Dans les années 1970, six architectes créent une agence autour d’une conception de l’architecture artisanale, exigeante et collective. En 2017, alors qu’il prend la direction de cette agence, exceptionnelle par sa longévité, sa position provinciale et son modèle collectif, Denis Bouvier se retrouve face à deux défis : l’adapter à un contexte de la construction et de la commande publique plus contraint, et renouer avec l’esprit, les principes et les valeurs à l’origine de l’agence, que le succès et une croissance rapide ont ébranlés.


Exposé de Denis Bouvier et Jean-Denis Dupuy

Aux origines du Groupe-6

Jean-Denis Dupuy : Le Groupe-6 est une agence d’architecture grenobloise que j’ai cofondée en 1970 et quittée en 2011. Elle s’est construite dans la durée par une succession de binômes, le premier datant de 1950 avec Robert Pupat et Michel Potié. Ils ont été rejoints, dix ans plus tard, par Bernard Félix-Faure et Jean-Marc Pigeon puis, en 1970, par Olivier Félix-Faure, frère de Bernard, et moi-même. Nos différences d’âge, de plus de 20 ans entre le plus jeune et le plus ancien, la complémentarité des duos, notre goût marqué pour l’architecture et notre organisation sur le modèle de l’atelier ont immédiatement rendu cette alliance opérante et enrichissante. Si nous n’avions pas de stratégie établie, nous avions la volonté claire de nous structurer autour d’une règle fondatrice : être des architectes généralistes qui s’engagent, quel que soit leur âge ou leur apport à l’agence, à gagner le même salaire. C’est donc en tant qu’artisans provinciaux, soucieux de travailler sérieusement, dans le plaisir et l’assurance de notre solidarité, que nous avons commencé à réaliser différents projets autour de Grenoble.

Se développer

Un facteur externe clé dans notre développement, au-delà des politiques de décentralisation et d’aménagement du territoire spécifiques à l’époque, a été l’ouverture des concours d’architecture. Alors que pratiquement toutes les commandes significatives d’État étaient réalisées par des agences parisiennes (certains ministères allant jusqu’à labelliser les architectes selon un système qui excluait totalement les agences régionales), l’instauration de concours publics nous a ouvert une nouvelle fenêtre d’opportunités. Évidemment nous avons dû avancer progressivement dans un environnement complexe : pour être qualifié, il fallait avoir des références ; pour avoir des références, il fallait avoir déjà construit… Néanmoins, nous avons progressé petit à petit, d’autant que nous avions un goût marqué pour la compétition ! Cela nous a permis de construire, en 1976, à Grenoble évidemment, de nouveaux locaux que nous avons agrandis dix ans plus tard.
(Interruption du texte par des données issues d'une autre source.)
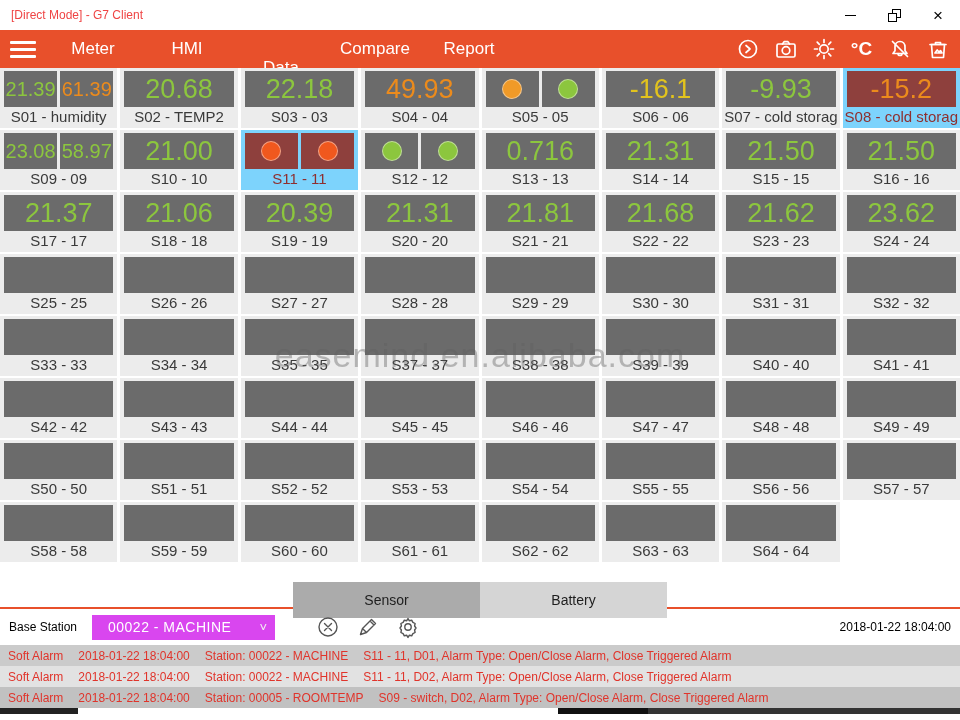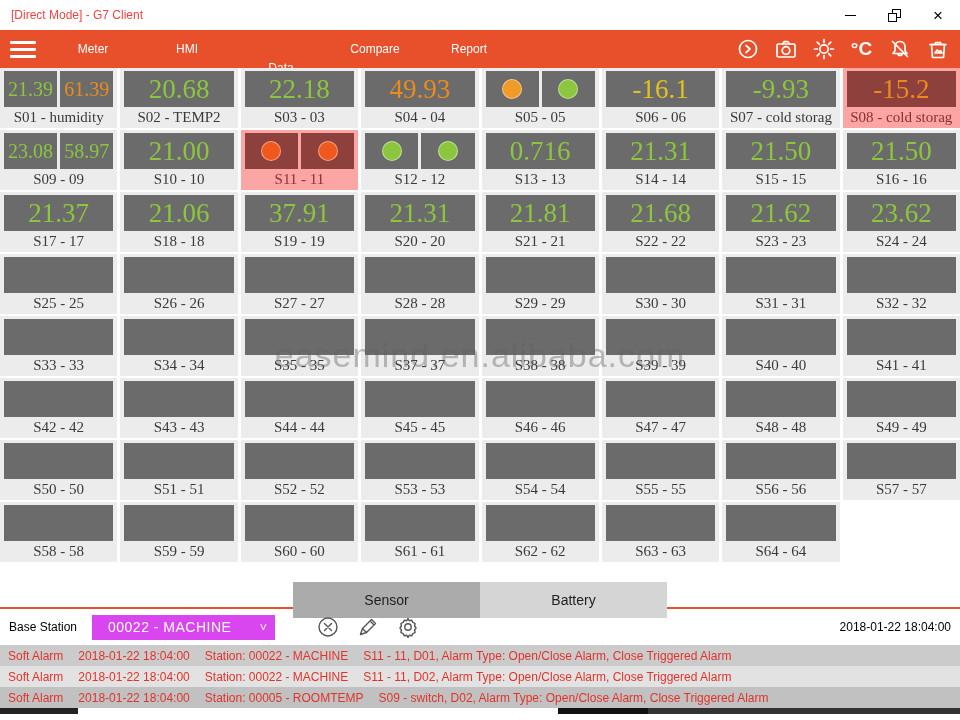--- a/index.html
+++ b/index.html
@@ -23,7 +23,7 @@
   .hamburger i { display:block; width:26px; height:3px; background:#fff; border-radius:1px; }
   .nav-tabs { display:flex; }
   .nav-tab { width:94px; display:flex; align-items:center; justify-content:center;
-    color:#fff; font-size:12px; cursor:pointer; }
+    color:#fff; font-size:17px; cursor:pointer; }
   .nav-tab.active { background:#1d4ed8;margin-top:38px; }
   .nav-icons { margin-left:auto; display:flex; align-items:center; gap:13px; padding-right:10px; }
   .nav-ic { width:25px; height:25px; display:flex; align-items:center; justify-content:center; }

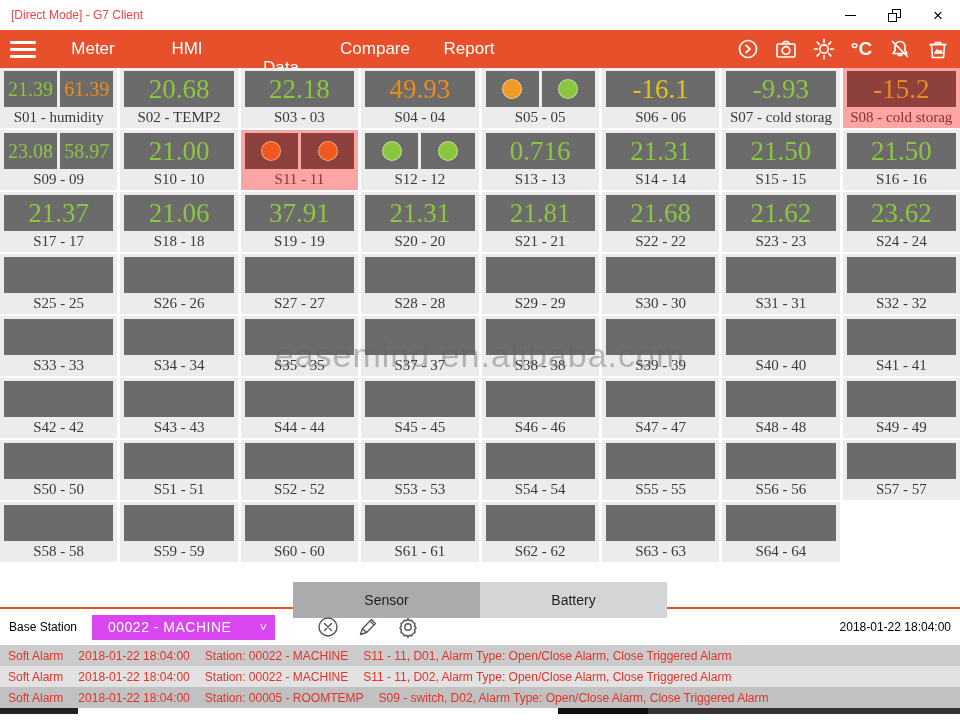--- a/index.html
+++ b/index.html
@@ -32,7 +32,7 @@
 
   
   .grid { display:grid; grid-template-columns:repeat(8,1fr); grid-auto-rows:60px;
-    gap:2px 3px; background:#fff; height:496px;font-family:Liberation Serif, serif; }
+    gap:2px 3px; background:#fff; height:496px; }
   .tile { background:#ECECEC; display:flex; flex-direction:column; overflow:hidden; }
   .boxes { display:flex; gap:3px; padding:3px 4px 0 4px; height:39px; }
   .vbox { flex:1; background:#6B6B6B; display:flex; align-items:center; justify-content:center; }

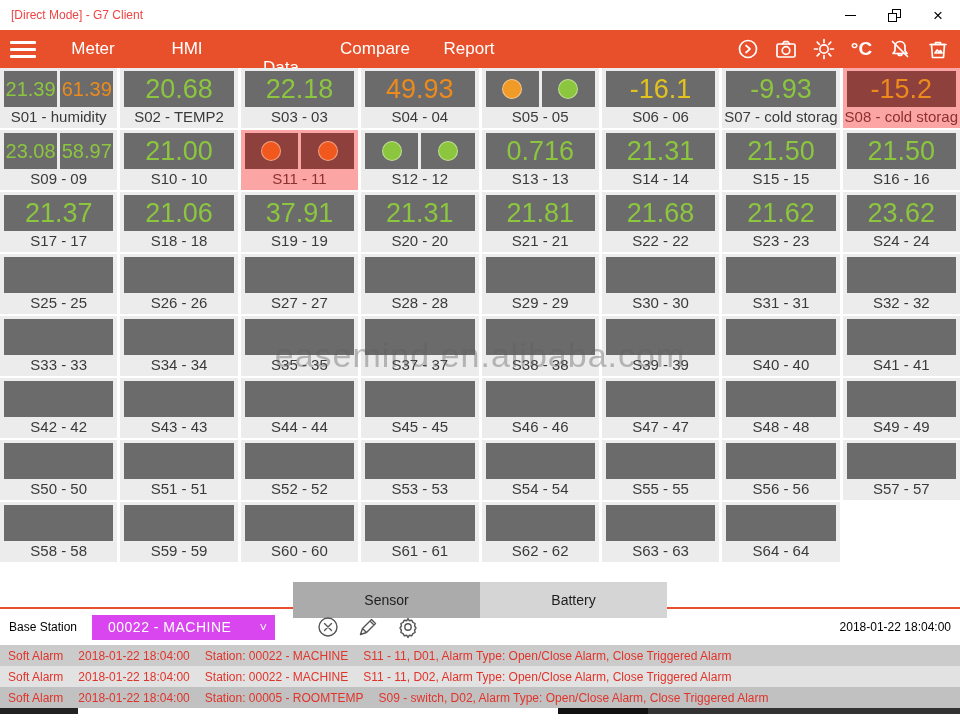--- a/index.html
+++ b/index.html
@@ -43,7 +43,7 @@
   .dot-green { background:#8CC63E; } .dot-orange { background:#F09A28; } .dot-red { background:#F0581E; }
   .tlabel { text-align:center; font-size:15px; color:#3A3A3A; line-height:20px;
     white-space:nowrap; overflow:hidden; }
-  .tile.alarm { background:#fca5a5; }
+  .tile.alarm { background:#7dd3fc; }
   .tile.alarm .vbox { background:#8E403D; }
   .tile.alarm .tlabel { color:#8E2F2F; }
 

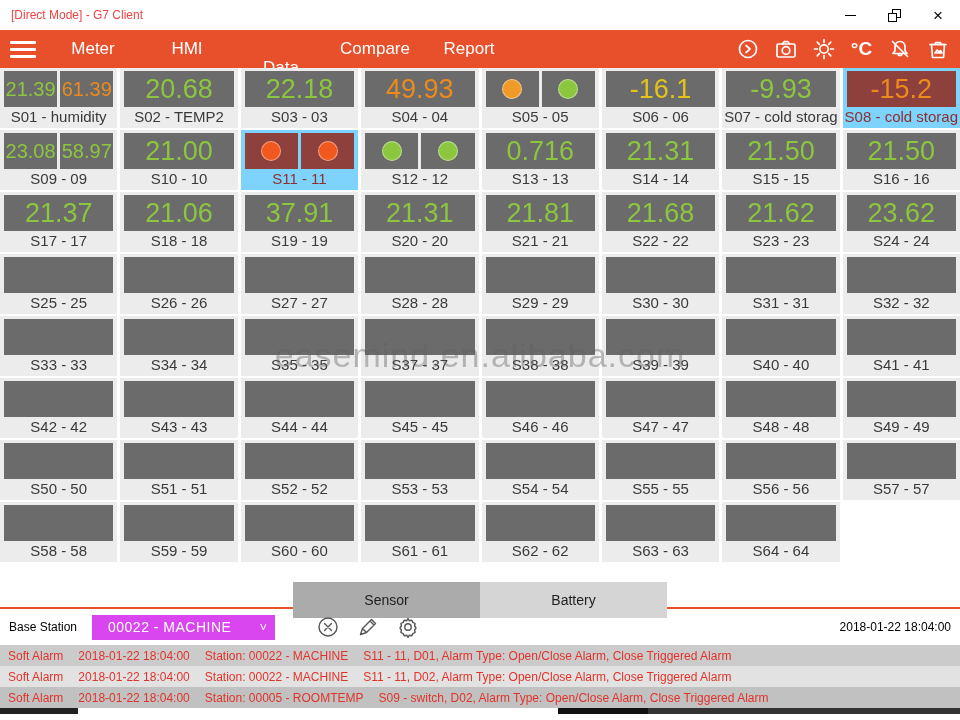--- a/index.html
+++ b/index.html
@@ -322,7 +322,7 @@
     <div class="tile">
       <div class="boxes">
         <div class="vbox">
-          <span class="val c-green">37.91</span>
+          <span class="val c-green">20.39</span>
         </div>
       </div>
       <div class="tlabel">S19 - 19</div>

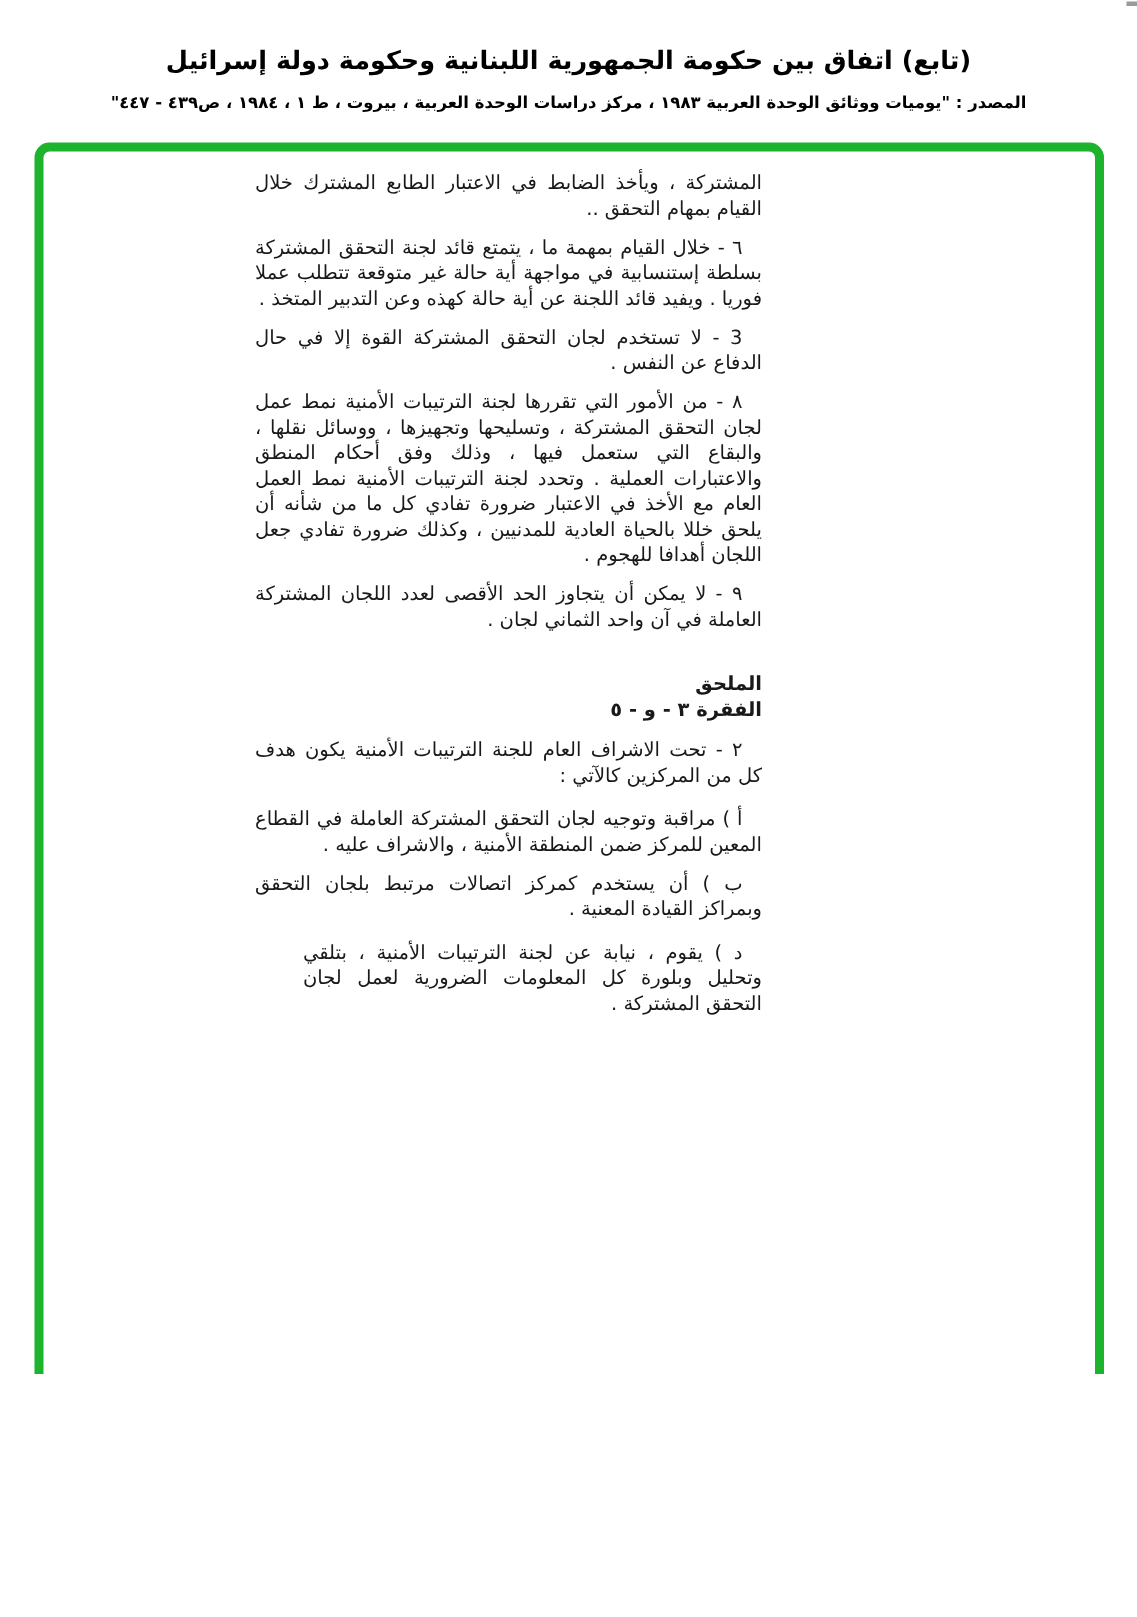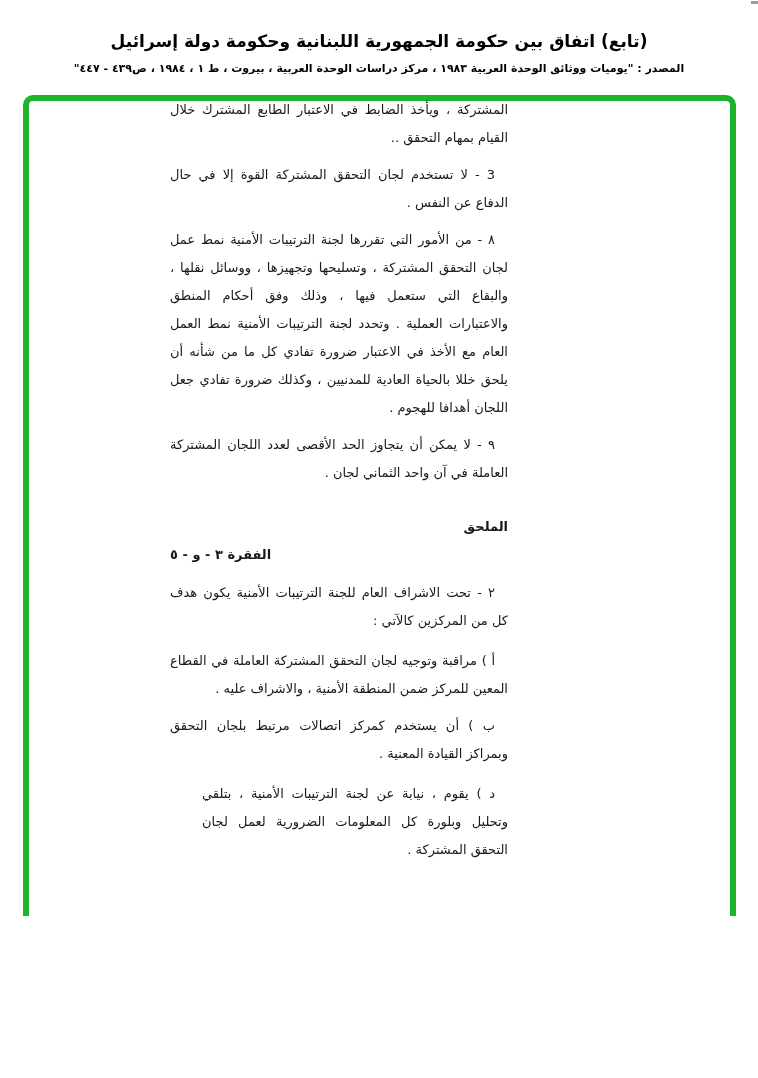--- a/index.html
+++ b/index.html
@@ -57,12 +57,12 @@
   .text-col {
     position: absolute;
     left: 170px;
-    top: 96px;
+    top: 114px;
     width: 338px;
     direction: rtl;
     text-align: justify;
     font-size: 13px;
-    line-height: 28px;
+    line-height: 17px;
     color: #191919;
   }
   .text-col p { margin: 0 0 9px 0; }

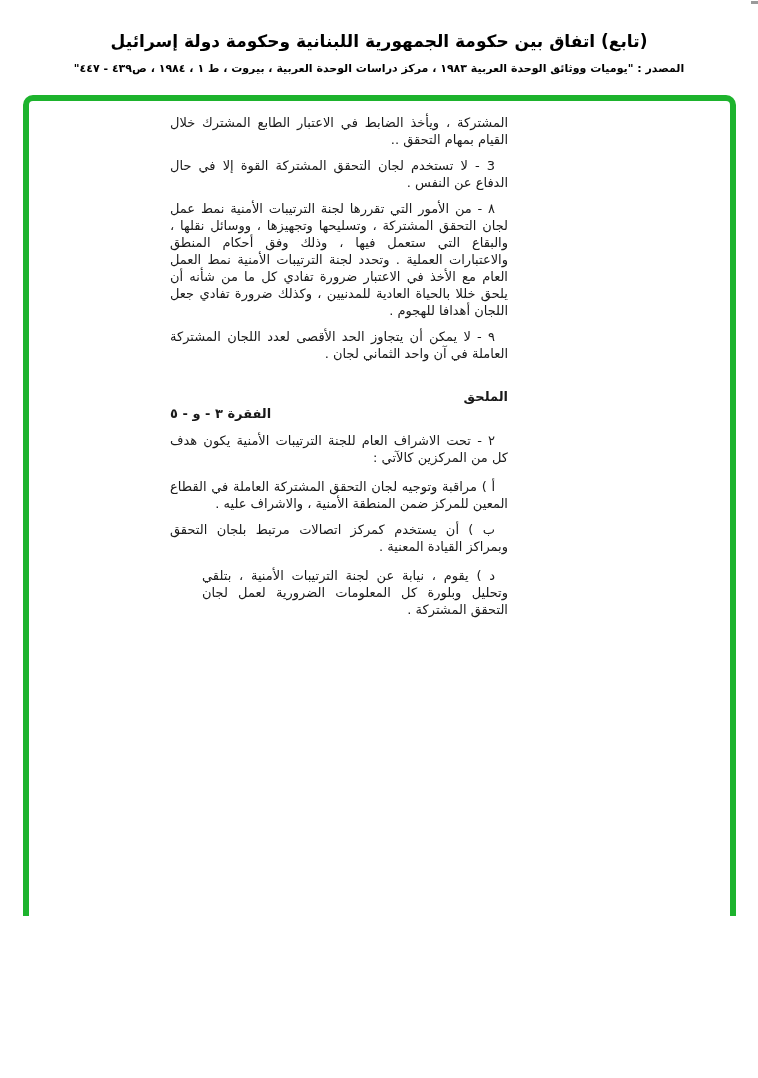--- a/index.html
+++ b/index.html
@@ -108,6 +108,7 @@
 
   <div class="text-col">
     <p class="cont">المشتركة ، ويأخذ الضابط في الاعتبار الطابع المشترك خلال القيام بمهام التحقق ..</p>
+    <p class="item">٦ - خلال القيام بمهمة ما ، يتمتع قائد لجنة التحقق المشتركة بسلطة إستنسابية في مواجهة أية حالة غير متوقعة تتطلب عملا فوريا . ويفيد قائد اللجنة عن أية حالة كهذه وعن التدبير المتخذ .</p>
     <p class="item">3 - لا تستخدم لجان التحقق المشتركة القوة إلا في حال الدفاع عن النفس .</p>
     <p class="item">٨ - من الأمور التي تقررها لجنة الترتيبات الأمنية نمط عمل لجان التحقق المشتركة ، وتسليحها وتجهيزها ، ووسائل نقلها ، والبقاع التي ستعمل فيها ، وذلك وفق أحكام المنطق والاعتبارات العملية . وتحدد لجنة الترتيبات الأمنية نمط العمل العام مع الأخذ في الاعتبار ضرورة تفادي كل ما من شأنه أن يلحق خللا بالحياة العادية للمدنيين ، وكذلك ضرورة تفادي جعل اللجان أهدافا للهجوم .</p>
     <p class="item">٩ - لا يمكن أن يتجاوز الحد الأقصى لعدد اللجان المشتركة العاملة في آن واحد الثماني لجان .</p>

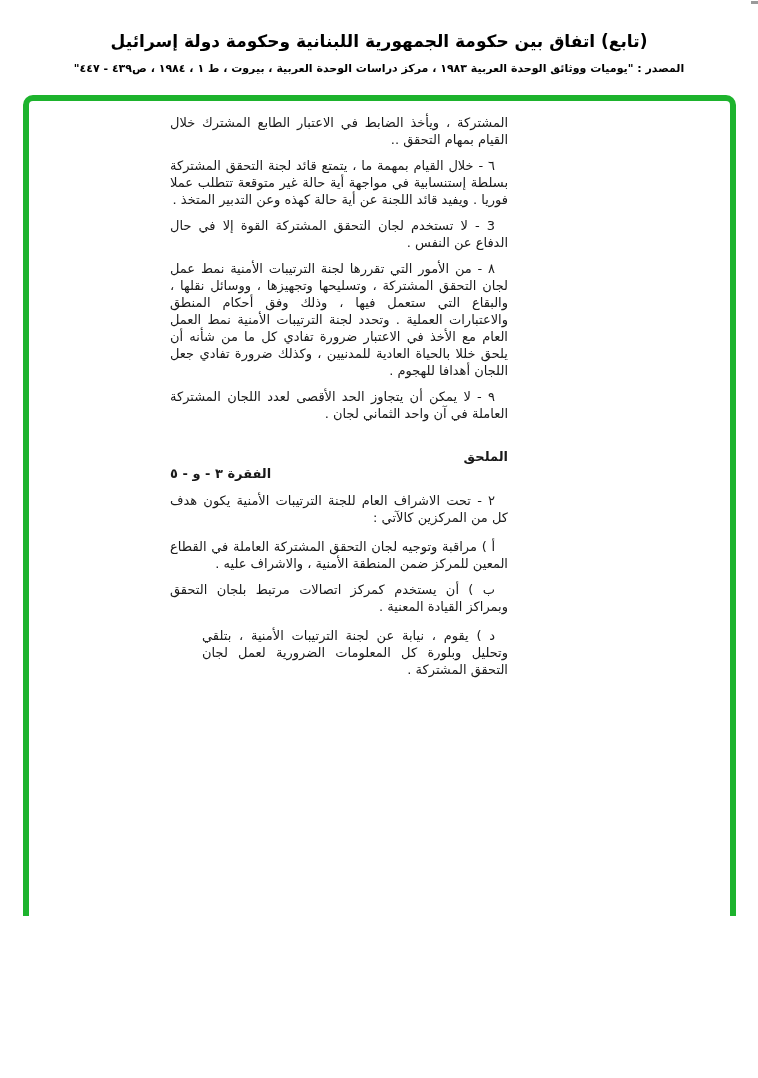--- a/index.html
+++ b/index.html
@@ -75,7 +75,7 @@
   .text-col p.subheading {
     font-weight: bold;
     margin: 0 0 10px 0;
-    text-align: left;
+    text-align: right;
   }
   .text-col p.letter-a { margin-top: 12px; }
   .text-col p.letter-b { margin-top: 4px; }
Cette nouvelle agence reprenait nos règles et notre philosophie incarnées en son cœur par une salle de réunion, organisée autour d’une table hexagonale, elle-même entourée de six box vitrés.

Un premier tournant eut lieu lorsque Robert Pupat eut à réaliser un projet de plus grande envergure : l’hôpital thermal d’Uriage. Dans la logique de partage d’expérience et de confiance qui nous animait, il nous a tous immédiatement associés ce projet. À cette époque, l’architecture hospitalière était considérée comme un art mineur, dans lequel la créativité importait peu : il y avait des fonctionnalités impératives fortes et l’idée communément admise était de construire des machines à soigner. Cette approche nous a tout de suite paru fausse : un hôpital est un lieu d’accueil qui a besoin d’humanité et d’apaisement, et donc d’espaces dans lesquels se déplacer sans stress. Cela impliquait un travail de recherches concernant les matériaux et les usages. Nous sommes donc allés à la rencontre des soignants, et plus largement de tous ceux qui faisaient vivre ce type d’établissement, des infirmiers aux chefs de service. Ces entretiens nous ont passionnés et nous ont véritablement permis d’améliorer notre approche. Nous avons depuis, toujours dans cette démarche, créé plus de 60 hôpitaux en France.

© Véronique Deiss

En 1990, forts d’une reconnaissance nationale, nous avons senti la nécessité d’ouvrir une agence à Paris, d’abord, parce que certains de nos clients le demandaient, ensuite, parce que nous sentions qu’il restait difficile d’être préqualifiés pour certains concours. Il ne s’agissait toutefois pas de déménager : nous restions une agence grenobloise, avec une annexe parisienne. Alors que le domaine de la santé représentait 70 % de notre activité, cela nous a offert l’opportunité de nous diversifier et de réaliser d’autres concours, dans la recherche, la restructuration de quartiers, ou encore la création de centres commerciaux. Nous avons ainsi acquis de belles références dans des secteurs variés, qui nous ont permis de nous hisser dans le top 10 des agences architecturales françaises.